In the case of industries where no wholly foreign ownership is allowed under the Guidance Catalog of Foreign Investment Industries,
any merger or acquisition of a domestic enterprise engaging in the industry shall not lead to the foreign investors’ ownership of
all equity interest in the acquired enterprise. In the case of industries which require the Chinese party to be controlling or relatively
controlling, the Chinese party shall remain to be in the controlling or relatively controlling position in the acquired enterprise
after any merger or acquisition of the domestic enterprise engaging in such industries. In the case of industries where operation
by foreign investors is prohibited, no foreign investors may merge with or acquire any enterprise engaging in such industries.
The business scope of the enterprise previously invested by the merged domestic enterprise shall meet the relevant requirements on
foreign investment industrial policies; otherwise it shall be modified accordingly. Article 5 Where a foreign investor merges a domestic enterprise, if it involves transference of the property of state-owned assets or administration
of state-owned equity in public listed companies, it shall comply with the relevant laws and regulations on the administration of
state-owned assets. Article 6 A foreign investor shall, when merging a domestic enterprise to establish a foreign-funded enterprise, be subject to the approval
of the examination and approval authorities in accordance with the Provisions, and make registration of modification or establishment
in the registration authority.
If the enterprise to be merged is a domestic listed company, the foreign investor shall also go through relevant procedures with the
securities regulatory authority under the State Council in accordance with Administration Rules on Foreign Investors’ Strategic Investment
in Listed Companies. Article 7 All parties involved in the merger of domestic enterprises by foreign investors shall pay the taxes and accept the supervision of
taxation authorities in accordance with China’s relevant laws and regulations on taxation. Article 8 All parties involved in the merger of domestic enterprises by foreign investors shall comply with China’s relevant laws and regulations
on foreign exchange control, and shall promptly go through all procedures on approval, registration, putting on records and alteration
regarding foreign exchange with the competent foreign exchange administrative authorities. Chapter 2 Basic System Article 9 If the contribution made by a foreign investor to the registered capital of the foreign investment enterprise established after the
merger or acquisition is more than 25%, such enterprise shall be treated as a foreign investment enterprise.
If the contribution made by a foreign investor to the registered capital of the foreign investment enterprise established after the
merger or acquisition is less than 25%, the enterprise shall not be treated as a foreign investment enterprise, and it shall be subject
to relevant provisions on contracting a foreign loan applicable to a non-foreign investment enterprise when the enterprise intends
to contract a foreign loan, unless it is otherwise provided in relevant laws and regulations.

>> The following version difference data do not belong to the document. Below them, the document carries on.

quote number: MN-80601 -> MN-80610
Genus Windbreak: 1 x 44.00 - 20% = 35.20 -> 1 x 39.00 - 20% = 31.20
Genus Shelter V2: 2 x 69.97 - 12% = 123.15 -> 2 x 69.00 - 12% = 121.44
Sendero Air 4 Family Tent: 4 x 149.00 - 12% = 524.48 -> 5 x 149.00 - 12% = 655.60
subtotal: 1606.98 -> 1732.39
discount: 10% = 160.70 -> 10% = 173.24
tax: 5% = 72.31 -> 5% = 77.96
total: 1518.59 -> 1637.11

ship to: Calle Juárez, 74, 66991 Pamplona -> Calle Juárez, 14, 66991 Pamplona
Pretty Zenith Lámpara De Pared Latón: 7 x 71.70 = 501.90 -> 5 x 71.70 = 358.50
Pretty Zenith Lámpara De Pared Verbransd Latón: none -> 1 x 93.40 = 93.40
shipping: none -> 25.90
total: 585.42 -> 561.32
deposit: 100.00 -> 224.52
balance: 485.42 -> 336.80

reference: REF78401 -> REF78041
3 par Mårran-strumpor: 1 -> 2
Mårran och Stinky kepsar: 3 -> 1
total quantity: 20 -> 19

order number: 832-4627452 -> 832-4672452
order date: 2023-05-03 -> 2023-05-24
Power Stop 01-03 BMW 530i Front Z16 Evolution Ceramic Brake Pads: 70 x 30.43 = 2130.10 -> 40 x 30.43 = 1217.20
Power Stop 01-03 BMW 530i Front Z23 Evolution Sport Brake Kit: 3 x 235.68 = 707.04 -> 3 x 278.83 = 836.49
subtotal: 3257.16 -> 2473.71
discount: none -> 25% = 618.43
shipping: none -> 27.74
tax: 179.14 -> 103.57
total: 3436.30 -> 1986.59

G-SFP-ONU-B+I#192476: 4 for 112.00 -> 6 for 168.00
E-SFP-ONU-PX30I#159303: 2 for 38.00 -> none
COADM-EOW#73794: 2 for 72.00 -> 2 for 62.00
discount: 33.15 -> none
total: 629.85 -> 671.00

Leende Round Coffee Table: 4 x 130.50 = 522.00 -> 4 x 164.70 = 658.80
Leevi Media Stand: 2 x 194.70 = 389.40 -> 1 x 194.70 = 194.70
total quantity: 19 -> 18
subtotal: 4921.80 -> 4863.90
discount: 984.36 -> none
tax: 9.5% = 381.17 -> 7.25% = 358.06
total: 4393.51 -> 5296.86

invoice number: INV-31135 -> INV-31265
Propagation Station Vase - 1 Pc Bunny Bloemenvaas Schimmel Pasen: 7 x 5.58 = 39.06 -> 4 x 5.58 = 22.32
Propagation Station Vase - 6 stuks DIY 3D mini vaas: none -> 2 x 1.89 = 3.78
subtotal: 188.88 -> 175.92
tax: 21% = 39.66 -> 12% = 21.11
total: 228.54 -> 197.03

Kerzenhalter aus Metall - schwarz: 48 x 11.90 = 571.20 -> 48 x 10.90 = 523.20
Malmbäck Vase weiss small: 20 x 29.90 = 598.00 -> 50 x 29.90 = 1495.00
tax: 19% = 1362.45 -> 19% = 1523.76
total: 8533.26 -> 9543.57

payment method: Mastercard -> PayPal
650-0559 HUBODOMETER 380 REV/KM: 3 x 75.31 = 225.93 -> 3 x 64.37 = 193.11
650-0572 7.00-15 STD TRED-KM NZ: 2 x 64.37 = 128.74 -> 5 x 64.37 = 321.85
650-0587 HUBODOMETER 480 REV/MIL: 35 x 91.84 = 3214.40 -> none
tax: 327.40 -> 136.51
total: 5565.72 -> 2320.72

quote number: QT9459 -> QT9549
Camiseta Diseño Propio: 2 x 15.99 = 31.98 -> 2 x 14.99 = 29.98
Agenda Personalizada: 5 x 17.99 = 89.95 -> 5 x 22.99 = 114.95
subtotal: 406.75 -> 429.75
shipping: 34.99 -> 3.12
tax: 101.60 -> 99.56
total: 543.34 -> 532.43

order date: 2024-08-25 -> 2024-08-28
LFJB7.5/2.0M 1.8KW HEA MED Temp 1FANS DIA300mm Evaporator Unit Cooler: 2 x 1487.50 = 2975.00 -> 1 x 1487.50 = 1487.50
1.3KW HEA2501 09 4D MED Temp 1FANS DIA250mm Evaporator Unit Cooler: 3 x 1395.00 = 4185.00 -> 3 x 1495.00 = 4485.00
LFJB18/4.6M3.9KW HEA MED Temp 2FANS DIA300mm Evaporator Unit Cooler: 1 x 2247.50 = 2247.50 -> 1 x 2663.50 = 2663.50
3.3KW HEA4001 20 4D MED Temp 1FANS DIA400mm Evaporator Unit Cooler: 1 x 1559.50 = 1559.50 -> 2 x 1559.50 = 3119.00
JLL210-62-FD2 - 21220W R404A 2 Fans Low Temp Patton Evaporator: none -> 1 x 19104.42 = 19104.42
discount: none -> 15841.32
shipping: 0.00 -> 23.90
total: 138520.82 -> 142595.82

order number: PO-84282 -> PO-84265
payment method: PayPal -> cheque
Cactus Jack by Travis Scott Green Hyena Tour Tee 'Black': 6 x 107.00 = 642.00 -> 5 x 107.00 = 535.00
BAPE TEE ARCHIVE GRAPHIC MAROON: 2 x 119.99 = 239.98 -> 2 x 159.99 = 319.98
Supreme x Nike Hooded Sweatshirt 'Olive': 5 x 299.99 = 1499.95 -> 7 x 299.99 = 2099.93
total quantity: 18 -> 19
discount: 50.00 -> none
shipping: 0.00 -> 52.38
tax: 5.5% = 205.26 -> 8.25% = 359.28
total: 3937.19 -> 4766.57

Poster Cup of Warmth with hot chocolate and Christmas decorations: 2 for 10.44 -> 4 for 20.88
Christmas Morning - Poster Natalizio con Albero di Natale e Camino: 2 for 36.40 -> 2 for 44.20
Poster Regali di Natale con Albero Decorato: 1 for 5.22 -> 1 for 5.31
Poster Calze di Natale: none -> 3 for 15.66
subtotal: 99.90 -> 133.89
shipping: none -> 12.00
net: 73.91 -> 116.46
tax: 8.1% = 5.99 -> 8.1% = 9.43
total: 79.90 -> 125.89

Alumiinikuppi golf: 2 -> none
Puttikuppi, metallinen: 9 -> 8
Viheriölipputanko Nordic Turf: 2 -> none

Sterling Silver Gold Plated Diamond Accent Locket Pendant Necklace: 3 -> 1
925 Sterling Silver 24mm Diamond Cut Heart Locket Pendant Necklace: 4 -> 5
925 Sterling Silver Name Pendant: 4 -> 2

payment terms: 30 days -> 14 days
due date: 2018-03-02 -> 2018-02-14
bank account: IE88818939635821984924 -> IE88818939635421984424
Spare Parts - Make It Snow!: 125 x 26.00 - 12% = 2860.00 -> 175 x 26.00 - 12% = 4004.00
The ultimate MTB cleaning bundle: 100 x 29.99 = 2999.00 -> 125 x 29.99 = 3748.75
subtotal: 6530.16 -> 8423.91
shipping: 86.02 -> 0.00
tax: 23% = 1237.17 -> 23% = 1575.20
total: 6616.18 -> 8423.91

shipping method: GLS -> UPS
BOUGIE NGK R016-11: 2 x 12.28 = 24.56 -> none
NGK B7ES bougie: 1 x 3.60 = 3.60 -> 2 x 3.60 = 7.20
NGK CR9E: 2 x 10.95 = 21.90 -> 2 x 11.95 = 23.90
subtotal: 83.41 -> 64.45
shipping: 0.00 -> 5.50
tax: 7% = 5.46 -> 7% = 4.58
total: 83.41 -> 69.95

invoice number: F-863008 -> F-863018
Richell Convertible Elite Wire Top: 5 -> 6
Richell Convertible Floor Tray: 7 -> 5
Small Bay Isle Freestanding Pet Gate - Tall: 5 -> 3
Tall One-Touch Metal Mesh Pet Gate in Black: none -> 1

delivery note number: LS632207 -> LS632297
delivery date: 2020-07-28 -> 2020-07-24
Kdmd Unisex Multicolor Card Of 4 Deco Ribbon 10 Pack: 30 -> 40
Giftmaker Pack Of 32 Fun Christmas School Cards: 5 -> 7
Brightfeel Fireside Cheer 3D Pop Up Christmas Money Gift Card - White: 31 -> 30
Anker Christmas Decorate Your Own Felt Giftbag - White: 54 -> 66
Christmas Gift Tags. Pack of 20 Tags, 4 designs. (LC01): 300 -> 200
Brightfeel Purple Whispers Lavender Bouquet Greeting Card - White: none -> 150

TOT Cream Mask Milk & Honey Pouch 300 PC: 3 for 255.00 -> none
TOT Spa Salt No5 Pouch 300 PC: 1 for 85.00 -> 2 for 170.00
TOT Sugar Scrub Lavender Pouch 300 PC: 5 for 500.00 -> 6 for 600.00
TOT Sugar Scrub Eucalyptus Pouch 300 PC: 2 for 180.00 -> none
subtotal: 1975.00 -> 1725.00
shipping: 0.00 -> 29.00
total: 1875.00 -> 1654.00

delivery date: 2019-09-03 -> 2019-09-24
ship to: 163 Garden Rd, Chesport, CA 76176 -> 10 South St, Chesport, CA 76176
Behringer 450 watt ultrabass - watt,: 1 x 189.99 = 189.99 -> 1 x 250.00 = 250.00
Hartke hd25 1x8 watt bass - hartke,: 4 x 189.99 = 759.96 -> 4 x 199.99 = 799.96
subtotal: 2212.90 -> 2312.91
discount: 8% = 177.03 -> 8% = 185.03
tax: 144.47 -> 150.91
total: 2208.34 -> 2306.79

The approval authority shall, when
issuing the approval certificate of foreign investment enterprise (hereinafter referred to as “Approval Certificate”), indicate on
the certificate the following words: “foreign investment contribution is less than 25%”. The registration administrative authority
and the foreign change administrative authority shall also, when issuing the business license of foreign investment enterprise and
the foreign exchange registration certificate, indicate on them the words of “The foreign investment contribution is less than 25%”.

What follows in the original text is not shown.